Dr. Judy Shizuru at Stanford University was awarded $1.34 million to develop a safer, less-toxic form of bone marrow or hematopoietic stem cell transplant (HCT). HCT is the only proven cure for many forms of blood disorders that affect people of all ages, sexes, and races worldwide. However, current methods involve the use of chemotherapy or radiation to destroy the patient’s own unhealthy blood stem cells and make room for the new, healthy ones. This approach is toxic and complex and can only be performed by specialized teams in major medical centers, making access particularly difficult for poor and underserved communities.

Dr. Shizuru proposes developing an antibody that can direct the patient’s own immune cells to kill diseased blood stem cells. This would make stem cell transplant safer and more effective for the treatment of many life-threatening blood disorders, and more accessible for people in rural or remote parts of the country.

Lili Yang UCLA Broad Stem Cell Research Center: Photo courtesy Reed Hutchinson PhotoGraphics

Dr. Lili Yang at UCLA was awarded $1.4 million to develop an off-the-shelf cell therapy for ovarian cancer, which causes more deaths than any other cancer of the female reproductive system.

Dr. Yang is using immune system cells, called invariant natural killer T cells (iNKT) to attack cancer cells. However, these iNKT cells are only found in small numbers in the blood so current approaches involve taking those cells from the patient and, in the lab, modifying them to increase their numbers and strength before transplanting them back into the patient. This is both time consuming and expensive, and the patient’s own iNKT cells may have been damaged by the cancer, reducing the likelihood of success.

In this new study Dr. Yang will use healthy donor cord blood cells and, through genetic engineering, turn them into the specific form of iNKT cell therapy targeting ovarian cancer. This DISC2 award will support the development of these cells and do the necessary testing and studies to advance it to the translational stage.

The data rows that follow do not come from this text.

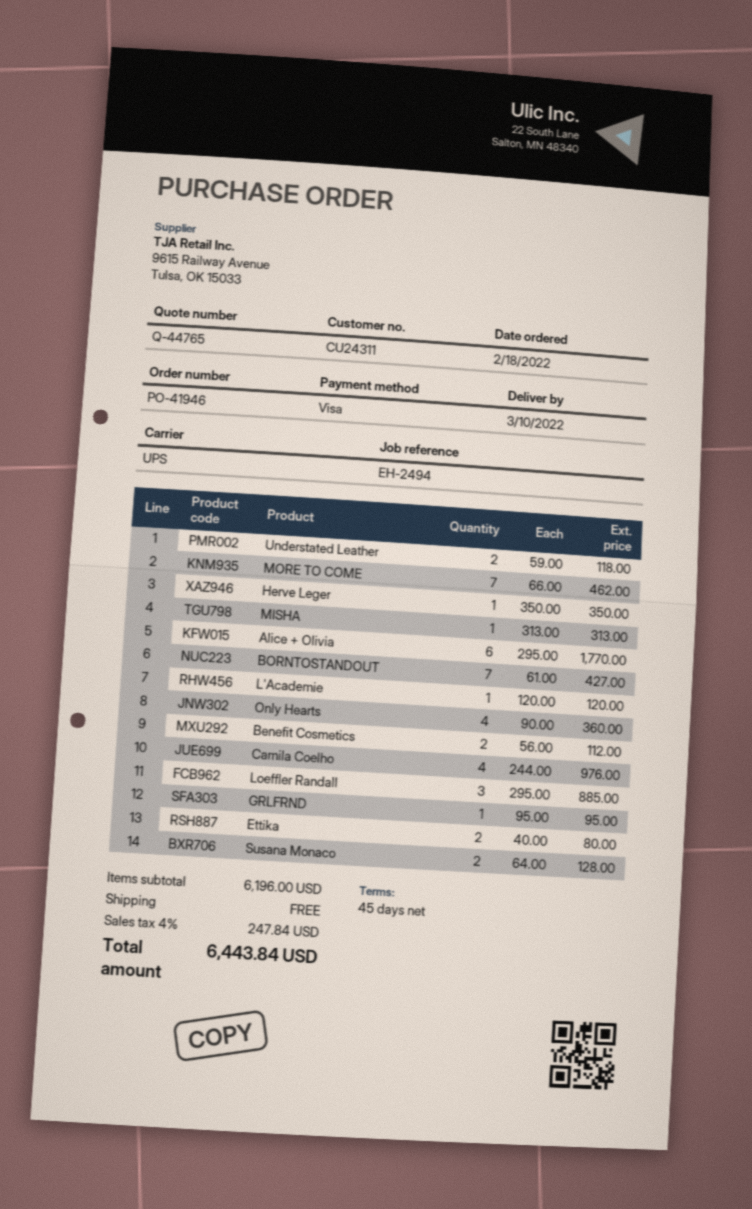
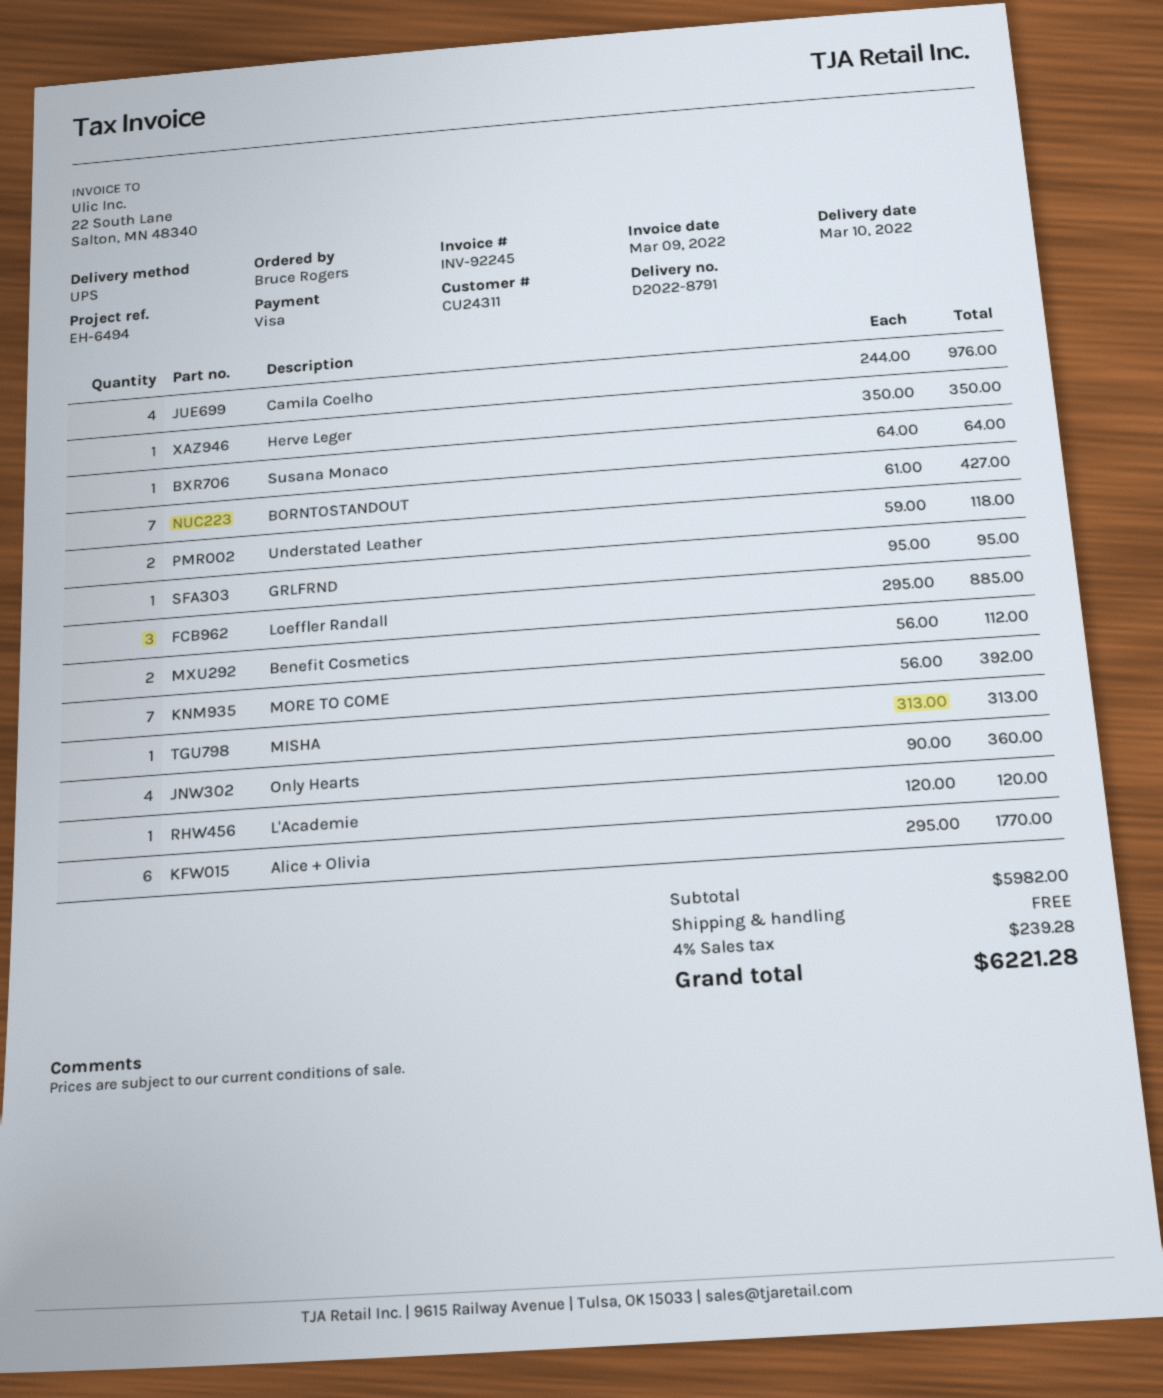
reference: EH-2494 -> EH-6494
MORE TO COME: 7 x 66.00 = 462.00 -> 7 x 56.00 = 392.00
Ettika: 2 x 40.00 = 80.00 -> none
Susana Monaco: 2 x 64.00 = 128.00 -> 1 x 64.00 = 64.00
subtotal: 6196.00 -> 5982.00
tax: 4% = 247.84 -> 4% = 239.28
total: 6443.84 -> 6221.28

Timothy Hoey and Tenaya Therapeutics Inc. have been awarded $1.2 million to test a gene therapy approach to replace heart cells damaged by a heart attack.

Heart disease is the leading cause of death in the U.S. with the highest incidence among African Americans. It’s caused by damage or death of functional heart muscle cells, usually due to heart attack. Because these heart muscle cells are unable to regenerate the damage is permanent. Dr. Hoey’s team is developing a gene therapy that can be injected into patients and turn their cardiac fibroblasts, cells that can contribute to scar tissue, into functioning heart muscle cells, replacing those damaged by the heart attack.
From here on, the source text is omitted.